Cell Rep Methods. 2023 Jan 13;3(1):100390. doi: 10.1016/j.crmeth.2022.100390. eCollection 2023 Jan 23.
The advent of high-dimensional single-cell data has necessitated the development of dimensionality-reduction tools. t-Distributed stochastic neighbor embedding (t-SNE) and uniform manifold approximation and projection (UMAP) are the two most frequently used approaches, allowing clear visualization of complex single-cell datasets. Despite the need for quantitative comparison, t-SNE and UMAP have largely remained visualization tools due to the lack of robust statistical approaches. Here, we have derived a statistical test for evaluating the difference between dimensionality-reduced datasets using the Kolmogorov-Smirnov test on the distributions of cross entropy of single cells within each dataset. As the approach uses the inter-relationship of single cells for comparison, the resulting statistic is robust and capable of identifying true biological variation. Further, the test provides a valid distance between single-cell datasets, allowing the organization of multiple samples into a dendrogram for quantitative comparison of complex datasets. These results demonstrate the largely untapped potential of dimensionality-reduction tools for biomedical data analysis beyond visualization.

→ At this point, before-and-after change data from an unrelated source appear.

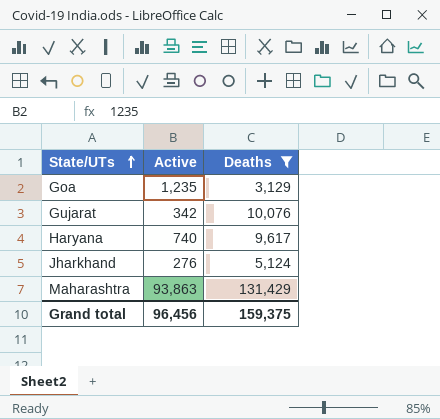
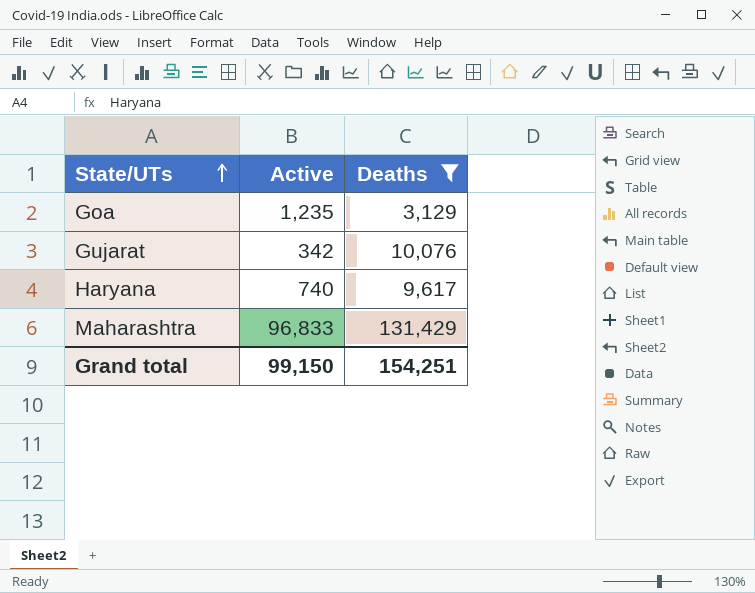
row Jharkhand: 276 | 5,124 -> none
Maharashtra | Active: 93,863 -> 96,833
Grand total | Active: 96,456 -> 99,150
Grand total | Deaths: 159,375 -> 154,251

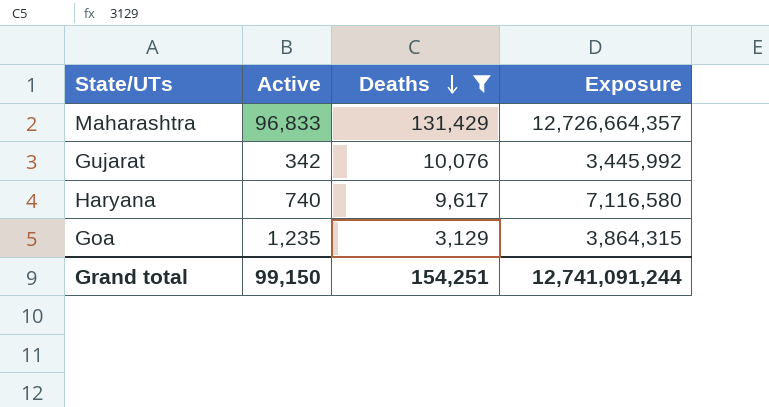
row order: State/UTs ascending -> Deaths descending
column Exposure | formula: none -> [Active] * [Deaths]

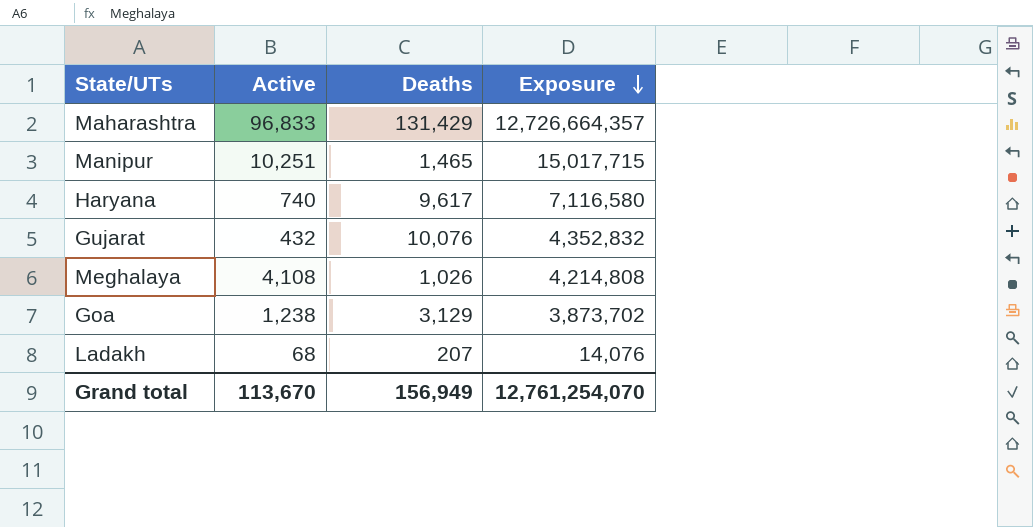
filter: Deaths >= 3,129 -> none
row order: Deaths descending -> Exposure descending
Gujarat | Active: 342 -> 432
Gujarat | Exposure: 3,445,992 -> 4,352,832
Goa | Active: 1,235 -> 1,238
Goa | Exposure: 3,864,315 -> 3,873,702
Grand total | Active: 99,150 -> 113,670
Grand total | Deaths: 154,251 -> 156,949
Grand total | Exposure: 12,741,091,244 -> 12,761,254,070

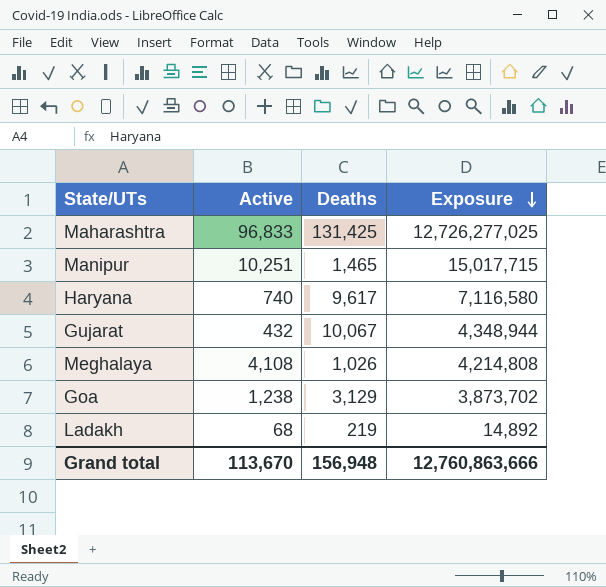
Maharashtra | Deaths: 131,429 -> 131,425
Maharashtra | Exposure: 12,726,664,357 -> 12,726,277,025
Gujarat | Deaths: 10,076 -> 10,067
Gujarat | Exposure: 4,352,832 -> 4,348,944
Ladakh | Deaths: 207 -> 219
Ladakh | Exposure: 14,076 -> 14,892
Grand total | Deaths: 156,949 -> 156,948
Grand total | Exposure: 12,761,254,070 -> 12,760,863,666

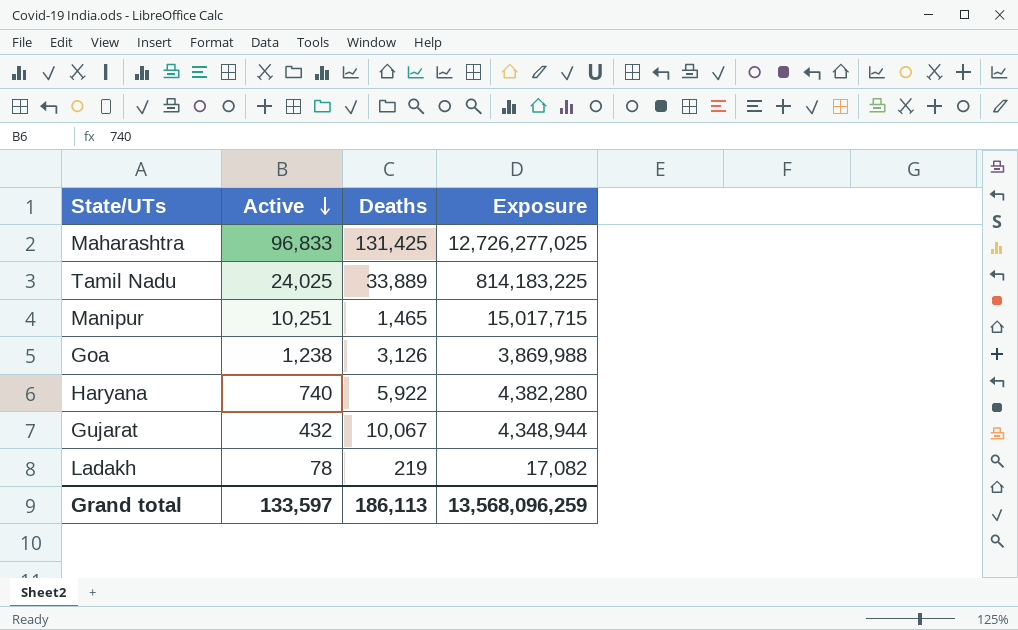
row order: Exposure descending -> Active descending
row Meghalaya: 4,108 | 1,026 | 4,214,808 -> none
row Tamil Nadu: none -> 24,025 | 33,889 | 814,183,225
Goa | Deaths: 3,129 -> 3,126
Goa | Exposure: 3,873,702 -> 3,869,988
Haryana | Deaths: 9,617 -> 5,922
Haryana | Exposure: 7,116,580 -> 4,382,280
Ladakh | Active: 68 -> 78
Ladakh | Exposure: 14,892 -> 17,082
Grand total | Active: 113,670 -> 133,597
Grand total | Deaths: 156,948 -> 186,113
Grand total | Exposure: 12,760,863,666 -> 13,568,096,259

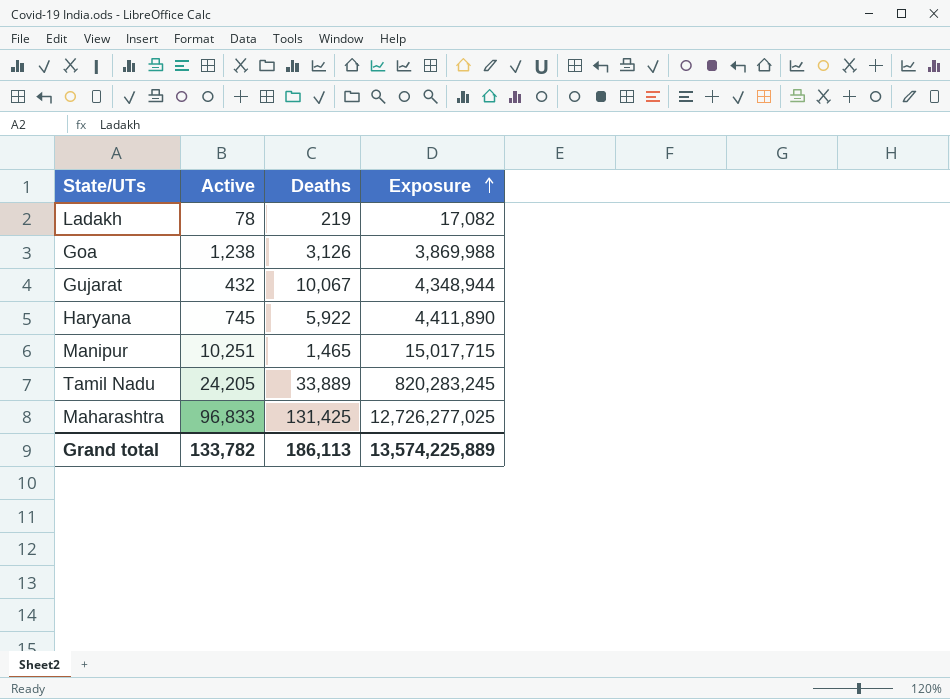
row order: Active descending -> Exposure ascending
Haryana | Active: 740 -> 745
Haryana | Exposure: 4,382,280 -> 4,411,890
Tamil Nadu | Active: 24,025 -> 24,205
Tamil Nadu | Exposure: 814,183,225 -> 820,283,245
Grand total | Active: 133,597 -> 133,782
Grand total | Exposure: 13,568,096,259 -> 13,574,225,889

高维单细胞数据的出现使得降维工具的发展成为必要。 t 分布随机邻域嵌入(t-SNE)和一致流形逼近和投影(UMAP)是两种最常用的方法,允许对复杂的单细胞数据集进行清晰的可视化。尽管需要进行定量比较,但由于缺乏稳健的统计方法,t-SNE 和 UMAP 在很大程度上仍然是可视化工具。在这里,我们使用每个数据集中单细胞的交叉熵分布的柯尔莫哥洛夫-斯米尔诺夫检验,推导出了一种用于评估降维后数据集之间差异的统计检验方法。由于该方法使用单细胞的相互关系进行比较,因此所得统计量是稳健的,并且能够识别真正的生物学变异。此外,该检验提供了单细胞数据集之间的有效距离,允许将多个样本组织成一个 dendrogram,以便对复杂数据集进行定量比较。这些结果表明,除了可视化之外,降维工具在生物医学数据分析方面还有很大的潜力尚未被挖掘。